Die Sicherheitsmaßnahmen im Saal als ständiger Begleiter und der U-Ausschuss zur Commerzialbank-Affäre als zusätzliche Herausforderung – wenn Landtagspräsidentin Verena Dunst die abgelaufene Periode als außergewöhnlich bezeichnet, kann wohl niemand widersprechen.

In guter Zusammenarbeit im Haus und (großteils) auch im Einvernehmen abseits der Parteifarbe habe man die Monate gemeistert: „Kein Gesetzesantrag wurde zurückgestellt, alles planmäßig abgearbeitet. Der Landtag hat sich als krisensicher gezeigt und das ist auch seine ureigenste Aufgabe“, bilanziert Dunst zur Sommerpause. Nach Plan läuft auch das Vorhaben der Präsidentin, weiter nach außen zu gehen. Die neue Webseite ist unter www.bgld-landtag.at online, barrierefrei und zeitgemäß; bald sollen auch wieder Besuche und Führungen möglich sein.

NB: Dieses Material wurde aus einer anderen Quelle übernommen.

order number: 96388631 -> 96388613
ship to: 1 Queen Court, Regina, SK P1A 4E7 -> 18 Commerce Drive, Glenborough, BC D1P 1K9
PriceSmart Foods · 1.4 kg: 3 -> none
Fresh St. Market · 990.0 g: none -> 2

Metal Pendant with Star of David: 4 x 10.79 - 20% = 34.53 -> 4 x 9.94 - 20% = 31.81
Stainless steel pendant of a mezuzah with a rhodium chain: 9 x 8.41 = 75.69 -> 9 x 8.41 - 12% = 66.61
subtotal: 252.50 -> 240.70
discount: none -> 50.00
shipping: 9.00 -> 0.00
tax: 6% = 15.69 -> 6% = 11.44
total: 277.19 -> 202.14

Die Parteien bereiten hinter den Kulissen ebenfalls ihre Initiativen vor. Eine „Gesetzes-Offensive“ kündigte SPÖ-Klubchef Robert Hergovich für Herbst an: 25 waren es im ersten Halbjahr, zwölf neue Gesetze folgen, von der Gemeinderats-Wahlordnung bis zur Kinder- und Jugendhilfe.

Die ÖVP mit Klubobmann Markus Ulram fixiert mit einer Klausur im September die Details und will weiterhin Gemeinden, Wirtschaft und Kontrolle in den Mittelpunkt stellen.

Alternativen und Forderungen für Straßenbau-Vorhaben ist eines der zentralen Themen von FPÖ-Klubchef Hans Tschürtz und seinem Team, ebenso wie Asylfragen an Bund und Land.

Der grüne Klub mit Obfrau Regina Petrik bleibt den Schwerpunkten Klimaschutz und Bodenversiegelung treu: Im Herbst geht’s um die Raumordnung und den öffentlichen Verkehr.